*THE PROBLEM*. In the material below, find each line holding the string "Total" and copy it.

*MATERIAL FOR THE TASK*.
------------------------------------------------------------------------
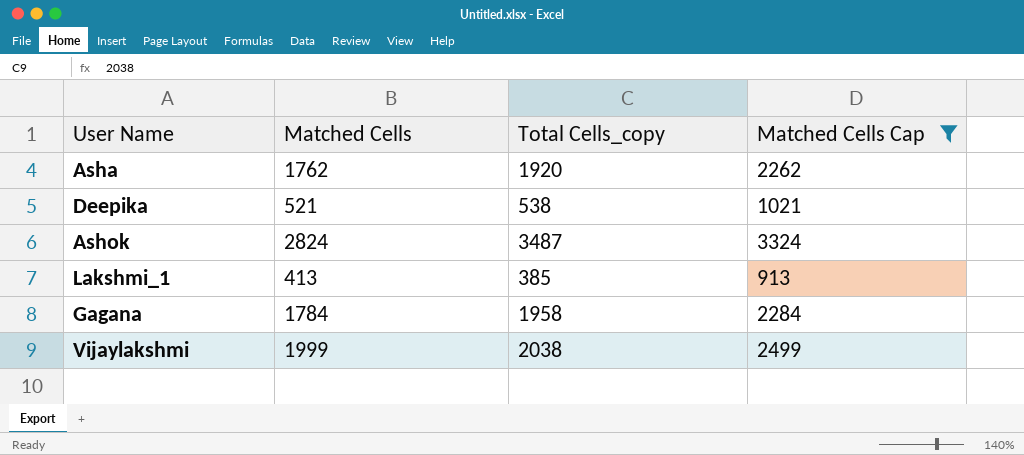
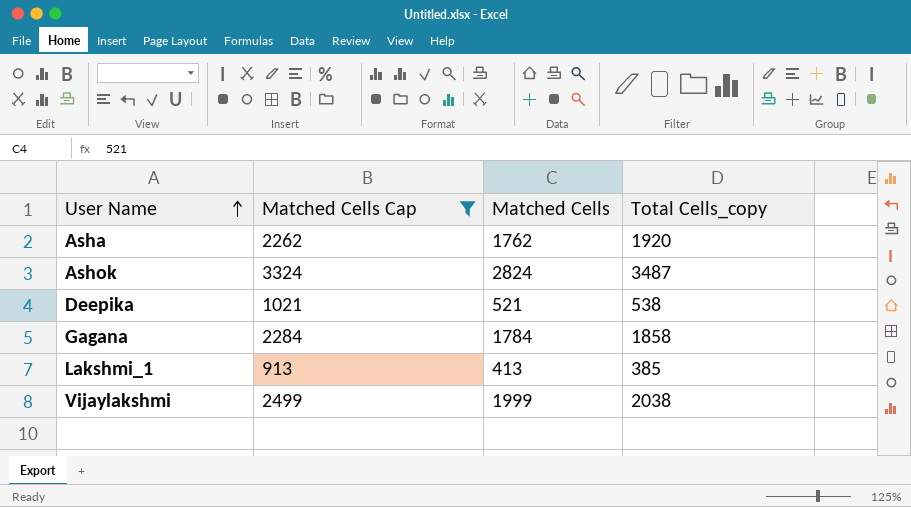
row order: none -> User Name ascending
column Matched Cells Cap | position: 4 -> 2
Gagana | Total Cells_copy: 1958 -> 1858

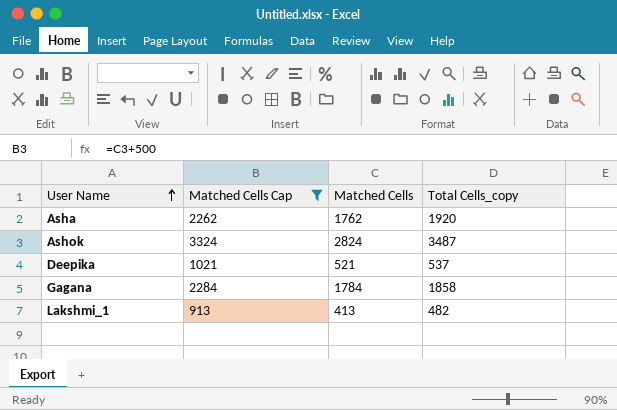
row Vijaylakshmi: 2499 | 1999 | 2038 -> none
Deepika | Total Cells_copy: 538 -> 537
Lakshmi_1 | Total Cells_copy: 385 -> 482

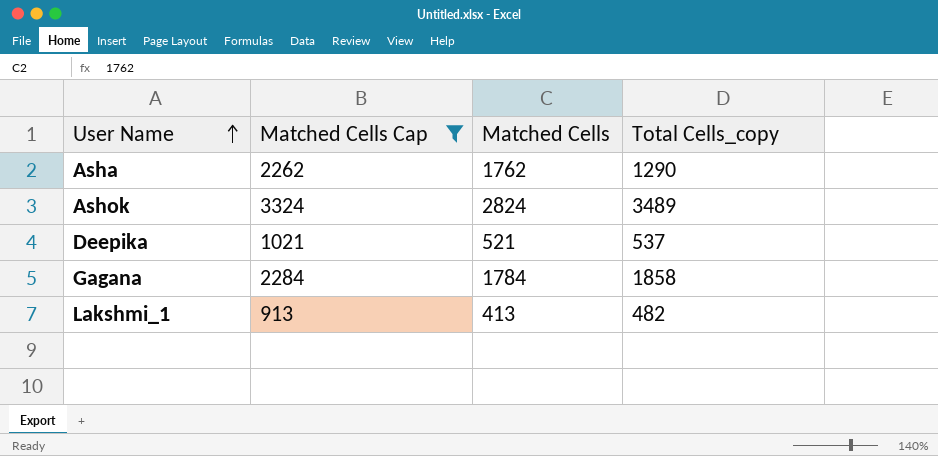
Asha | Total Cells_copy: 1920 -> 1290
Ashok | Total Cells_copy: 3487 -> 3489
------------------------------------------------------------------------
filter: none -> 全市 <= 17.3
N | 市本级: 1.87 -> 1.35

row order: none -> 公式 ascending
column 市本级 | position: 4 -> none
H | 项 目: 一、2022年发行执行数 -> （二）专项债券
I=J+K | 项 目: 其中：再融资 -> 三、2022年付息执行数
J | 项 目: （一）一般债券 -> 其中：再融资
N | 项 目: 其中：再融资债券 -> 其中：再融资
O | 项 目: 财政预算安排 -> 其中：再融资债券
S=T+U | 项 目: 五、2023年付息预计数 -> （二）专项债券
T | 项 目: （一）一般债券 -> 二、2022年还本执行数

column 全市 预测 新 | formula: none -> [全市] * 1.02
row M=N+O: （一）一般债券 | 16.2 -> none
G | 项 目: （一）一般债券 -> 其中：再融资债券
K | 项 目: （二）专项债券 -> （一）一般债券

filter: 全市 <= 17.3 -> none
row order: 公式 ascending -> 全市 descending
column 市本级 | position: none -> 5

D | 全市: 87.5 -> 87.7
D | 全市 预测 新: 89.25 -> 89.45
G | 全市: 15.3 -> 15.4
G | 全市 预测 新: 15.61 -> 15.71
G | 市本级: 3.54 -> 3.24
------------------------------------------------------------------------
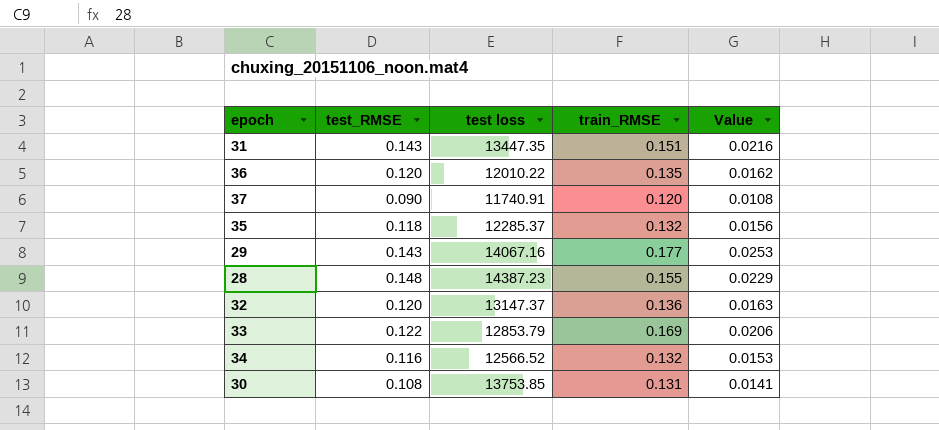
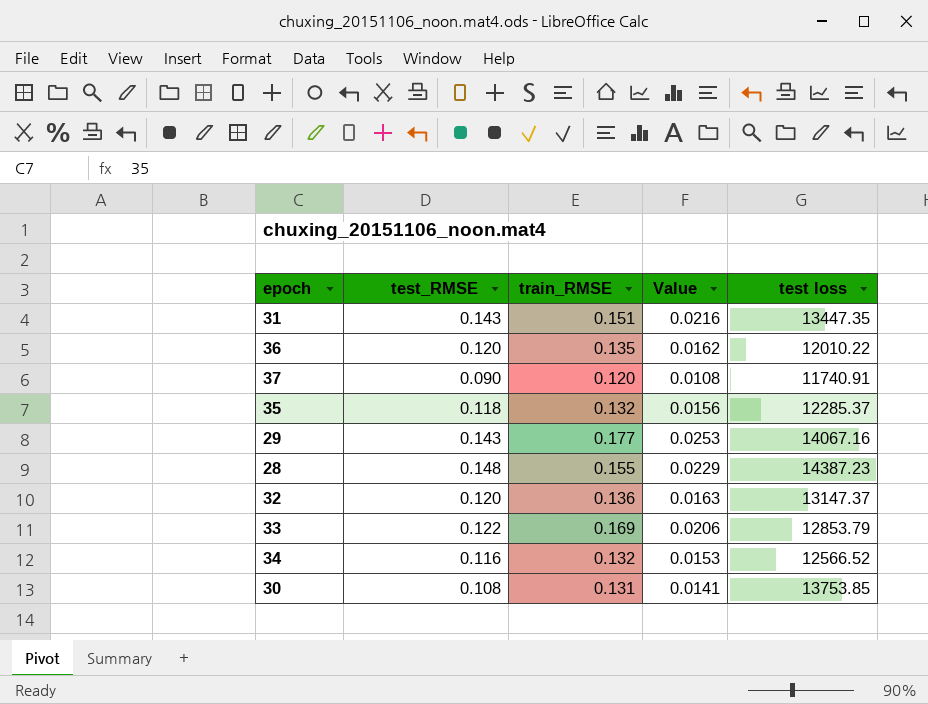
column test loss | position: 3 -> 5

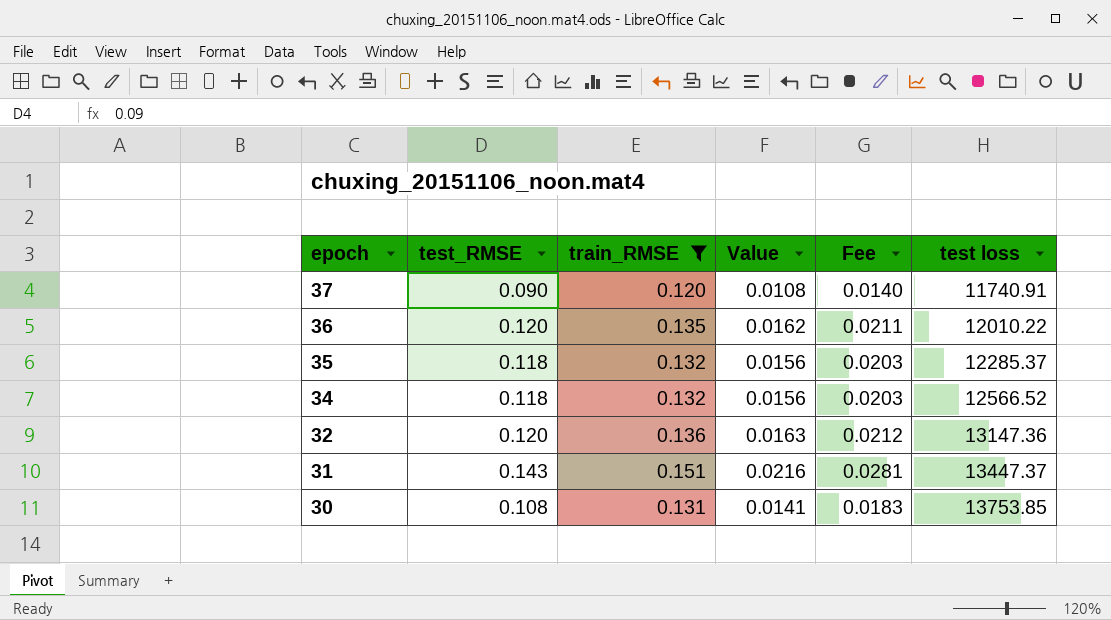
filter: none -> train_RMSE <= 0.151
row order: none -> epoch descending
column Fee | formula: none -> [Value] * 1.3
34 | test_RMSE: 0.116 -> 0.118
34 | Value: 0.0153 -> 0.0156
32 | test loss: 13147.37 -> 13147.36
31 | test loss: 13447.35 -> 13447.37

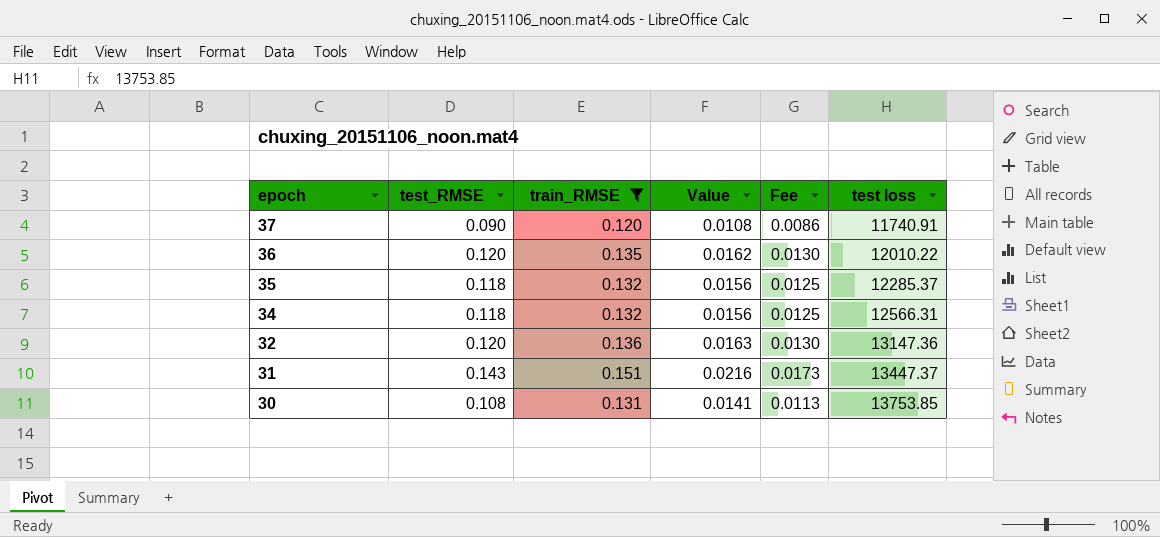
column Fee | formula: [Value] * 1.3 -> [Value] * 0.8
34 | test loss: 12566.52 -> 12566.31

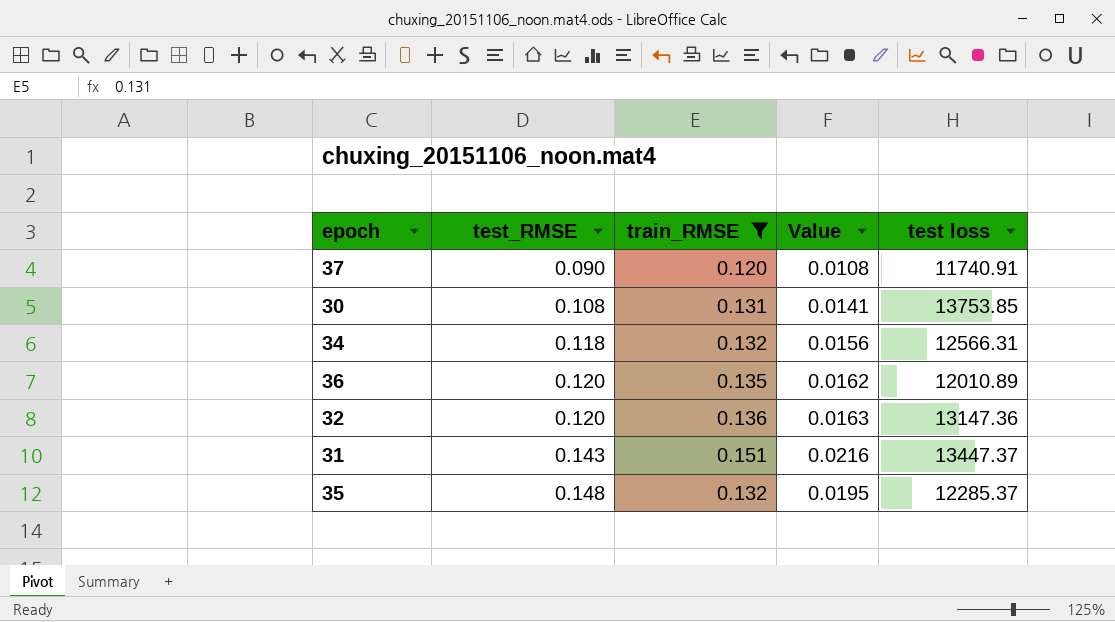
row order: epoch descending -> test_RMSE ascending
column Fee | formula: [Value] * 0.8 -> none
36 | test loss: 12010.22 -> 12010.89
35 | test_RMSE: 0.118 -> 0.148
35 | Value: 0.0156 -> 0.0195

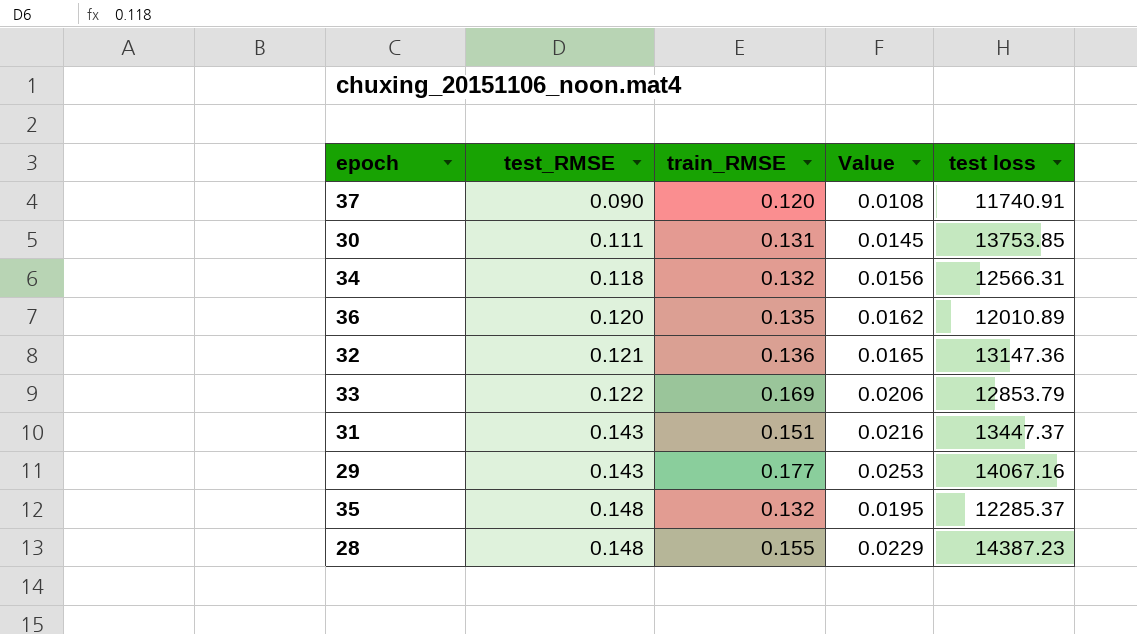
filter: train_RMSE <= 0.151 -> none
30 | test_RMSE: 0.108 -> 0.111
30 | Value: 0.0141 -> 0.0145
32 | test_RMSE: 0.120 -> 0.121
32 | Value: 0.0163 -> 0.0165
------------------------------------------------------------------------
*THE COMPLETED TASK*.
Gagana | Total Cells_copy: 1958 -> 1858
Deepika | Total Cells_copy: 538 -> 537
Lakshmi_1 | Total Cells_copy: 385 -> 482
Asha | Total Cells_copy: 1920 -> 1290
Ashok | Total Cells_copy: 3487 -> 3489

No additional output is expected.